(Beginning of DATA FOR PROCESSING)
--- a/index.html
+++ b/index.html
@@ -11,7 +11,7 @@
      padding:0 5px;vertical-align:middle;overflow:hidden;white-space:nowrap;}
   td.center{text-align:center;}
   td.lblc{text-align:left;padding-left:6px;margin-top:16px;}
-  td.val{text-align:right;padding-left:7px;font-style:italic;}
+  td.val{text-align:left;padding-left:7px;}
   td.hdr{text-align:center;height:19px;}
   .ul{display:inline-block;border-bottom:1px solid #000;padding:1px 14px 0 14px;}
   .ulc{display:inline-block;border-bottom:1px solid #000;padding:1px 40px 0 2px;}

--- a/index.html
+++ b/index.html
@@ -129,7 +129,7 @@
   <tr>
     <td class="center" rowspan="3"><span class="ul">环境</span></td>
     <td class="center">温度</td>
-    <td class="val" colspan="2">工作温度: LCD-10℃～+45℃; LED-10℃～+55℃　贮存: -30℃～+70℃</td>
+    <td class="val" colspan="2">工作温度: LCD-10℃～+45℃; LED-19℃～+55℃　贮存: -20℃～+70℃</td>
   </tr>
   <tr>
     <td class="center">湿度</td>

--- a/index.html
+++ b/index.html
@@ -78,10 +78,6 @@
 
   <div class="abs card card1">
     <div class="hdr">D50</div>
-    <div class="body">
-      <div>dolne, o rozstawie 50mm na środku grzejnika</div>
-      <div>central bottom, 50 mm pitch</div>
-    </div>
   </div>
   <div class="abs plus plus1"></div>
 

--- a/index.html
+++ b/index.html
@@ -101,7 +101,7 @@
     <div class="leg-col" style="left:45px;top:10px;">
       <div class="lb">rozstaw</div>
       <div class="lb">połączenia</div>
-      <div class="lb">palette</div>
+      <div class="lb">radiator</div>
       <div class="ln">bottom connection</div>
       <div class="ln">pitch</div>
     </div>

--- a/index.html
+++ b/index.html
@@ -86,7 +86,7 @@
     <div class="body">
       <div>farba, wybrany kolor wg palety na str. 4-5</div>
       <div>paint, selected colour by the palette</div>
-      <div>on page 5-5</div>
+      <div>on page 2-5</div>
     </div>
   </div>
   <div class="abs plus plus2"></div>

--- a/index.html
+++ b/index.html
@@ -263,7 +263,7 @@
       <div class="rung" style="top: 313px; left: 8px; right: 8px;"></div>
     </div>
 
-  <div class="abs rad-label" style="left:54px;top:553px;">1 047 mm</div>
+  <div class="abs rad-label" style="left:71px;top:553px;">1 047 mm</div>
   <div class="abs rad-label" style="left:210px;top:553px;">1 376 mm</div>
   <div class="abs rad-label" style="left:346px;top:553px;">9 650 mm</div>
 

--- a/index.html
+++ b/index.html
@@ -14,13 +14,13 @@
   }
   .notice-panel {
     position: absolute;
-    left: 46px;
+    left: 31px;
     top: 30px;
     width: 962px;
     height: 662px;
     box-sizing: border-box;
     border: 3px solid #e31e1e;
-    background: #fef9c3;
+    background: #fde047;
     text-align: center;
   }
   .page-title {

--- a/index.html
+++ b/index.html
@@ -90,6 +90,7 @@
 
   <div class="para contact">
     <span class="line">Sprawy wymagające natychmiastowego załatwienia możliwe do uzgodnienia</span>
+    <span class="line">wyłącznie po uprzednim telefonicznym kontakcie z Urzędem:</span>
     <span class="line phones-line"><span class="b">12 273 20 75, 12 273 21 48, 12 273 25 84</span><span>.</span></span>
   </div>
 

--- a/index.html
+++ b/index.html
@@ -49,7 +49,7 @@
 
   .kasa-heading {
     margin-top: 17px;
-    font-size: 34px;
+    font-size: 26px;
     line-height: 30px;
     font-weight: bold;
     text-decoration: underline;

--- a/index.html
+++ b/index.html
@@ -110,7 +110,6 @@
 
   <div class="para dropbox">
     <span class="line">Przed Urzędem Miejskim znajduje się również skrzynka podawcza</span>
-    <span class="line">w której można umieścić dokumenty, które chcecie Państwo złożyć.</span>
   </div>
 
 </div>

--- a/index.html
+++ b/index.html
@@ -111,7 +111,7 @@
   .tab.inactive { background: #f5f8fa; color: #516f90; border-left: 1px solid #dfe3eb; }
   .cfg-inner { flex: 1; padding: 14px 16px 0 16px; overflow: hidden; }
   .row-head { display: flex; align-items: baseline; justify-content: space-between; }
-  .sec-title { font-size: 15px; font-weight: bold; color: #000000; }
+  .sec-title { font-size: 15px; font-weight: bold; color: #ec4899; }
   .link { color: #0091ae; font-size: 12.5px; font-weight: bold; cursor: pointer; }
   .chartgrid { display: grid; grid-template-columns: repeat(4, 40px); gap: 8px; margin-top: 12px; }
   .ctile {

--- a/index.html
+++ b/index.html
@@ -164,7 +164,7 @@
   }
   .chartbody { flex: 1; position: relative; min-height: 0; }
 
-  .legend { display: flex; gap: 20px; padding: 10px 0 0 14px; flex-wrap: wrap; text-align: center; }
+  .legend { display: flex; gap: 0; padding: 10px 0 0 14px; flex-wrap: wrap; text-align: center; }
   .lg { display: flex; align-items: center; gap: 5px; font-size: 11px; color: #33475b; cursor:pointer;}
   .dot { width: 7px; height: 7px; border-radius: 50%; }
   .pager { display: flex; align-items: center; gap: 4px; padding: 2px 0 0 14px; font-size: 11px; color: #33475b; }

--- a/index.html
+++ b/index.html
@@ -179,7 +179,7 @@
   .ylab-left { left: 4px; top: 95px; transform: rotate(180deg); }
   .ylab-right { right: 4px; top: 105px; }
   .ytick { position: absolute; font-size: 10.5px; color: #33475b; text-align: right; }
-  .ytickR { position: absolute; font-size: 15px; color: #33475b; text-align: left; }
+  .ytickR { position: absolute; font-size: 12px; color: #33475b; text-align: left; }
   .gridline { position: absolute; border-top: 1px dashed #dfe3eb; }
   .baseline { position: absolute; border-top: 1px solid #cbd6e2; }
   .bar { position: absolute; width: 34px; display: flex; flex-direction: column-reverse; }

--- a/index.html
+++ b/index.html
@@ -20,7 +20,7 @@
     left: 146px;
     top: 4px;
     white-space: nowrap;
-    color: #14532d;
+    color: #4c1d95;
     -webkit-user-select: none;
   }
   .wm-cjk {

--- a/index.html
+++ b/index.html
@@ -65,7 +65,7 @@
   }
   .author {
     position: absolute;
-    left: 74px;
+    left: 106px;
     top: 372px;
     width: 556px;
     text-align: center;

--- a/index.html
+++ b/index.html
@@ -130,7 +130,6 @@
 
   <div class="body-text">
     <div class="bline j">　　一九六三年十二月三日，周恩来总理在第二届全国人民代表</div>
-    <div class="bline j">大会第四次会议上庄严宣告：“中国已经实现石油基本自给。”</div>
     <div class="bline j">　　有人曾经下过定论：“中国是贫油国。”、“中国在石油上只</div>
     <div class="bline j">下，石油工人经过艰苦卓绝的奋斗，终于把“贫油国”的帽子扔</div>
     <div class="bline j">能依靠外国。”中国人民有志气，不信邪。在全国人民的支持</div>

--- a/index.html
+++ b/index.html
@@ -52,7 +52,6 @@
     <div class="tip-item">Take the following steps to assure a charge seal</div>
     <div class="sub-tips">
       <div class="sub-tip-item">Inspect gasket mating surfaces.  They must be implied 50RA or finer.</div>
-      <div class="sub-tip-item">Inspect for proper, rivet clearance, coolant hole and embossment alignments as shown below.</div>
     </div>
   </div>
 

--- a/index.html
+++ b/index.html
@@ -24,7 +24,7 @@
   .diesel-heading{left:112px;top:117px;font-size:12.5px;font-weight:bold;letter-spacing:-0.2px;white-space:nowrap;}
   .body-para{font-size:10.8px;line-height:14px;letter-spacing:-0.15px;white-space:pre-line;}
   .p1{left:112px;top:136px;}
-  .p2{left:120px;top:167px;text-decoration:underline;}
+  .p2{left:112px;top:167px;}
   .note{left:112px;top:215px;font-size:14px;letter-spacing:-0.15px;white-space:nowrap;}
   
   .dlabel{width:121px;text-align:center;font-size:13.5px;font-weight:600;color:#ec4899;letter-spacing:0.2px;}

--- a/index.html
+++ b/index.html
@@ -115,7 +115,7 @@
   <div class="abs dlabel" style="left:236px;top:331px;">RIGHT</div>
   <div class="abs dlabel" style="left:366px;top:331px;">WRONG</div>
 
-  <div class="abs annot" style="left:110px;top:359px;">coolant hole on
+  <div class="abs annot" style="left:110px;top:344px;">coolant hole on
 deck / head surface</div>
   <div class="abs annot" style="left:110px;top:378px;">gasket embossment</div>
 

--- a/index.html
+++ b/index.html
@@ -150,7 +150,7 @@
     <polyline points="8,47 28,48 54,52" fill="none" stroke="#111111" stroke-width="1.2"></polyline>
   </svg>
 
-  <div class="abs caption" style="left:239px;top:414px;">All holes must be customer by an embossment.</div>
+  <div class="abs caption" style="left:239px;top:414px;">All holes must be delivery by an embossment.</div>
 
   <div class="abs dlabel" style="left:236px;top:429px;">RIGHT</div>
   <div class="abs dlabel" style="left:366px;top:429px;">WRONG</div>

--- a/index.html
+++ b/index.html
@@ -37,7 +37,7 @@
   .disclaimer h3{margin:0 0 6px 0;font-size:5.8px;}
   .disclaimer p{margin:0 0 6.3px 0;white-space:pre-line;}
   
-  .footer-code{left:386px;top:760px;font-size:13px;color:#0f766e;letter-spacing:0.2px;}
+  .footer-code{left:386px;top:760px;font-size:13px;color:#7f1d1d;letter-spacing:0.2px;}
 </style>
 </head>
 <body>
(End of DATA FOR PROCESSING)
TASK ITEM:
Of all the entries above, repeat only the lines from the line that has "border: 3px solid #e31e1e;" to the line that has "możliwe do uzgodnienia</span>", both lines included, exactly.

RESPONSE BOX:
     border: 3px solid #e31e1e;
-    background: #fef9c3;
+    background: #fde047;
     text-align: center;
   }
   .page-title {

--- a/index.html
+++ b/index.html
@@ -90,6 +90,7 @@
 
   <div class="para contact">
     <span class="line">Sprawy wymagające natychmiastowego załatwienia możliwe do uzgodnienia</span>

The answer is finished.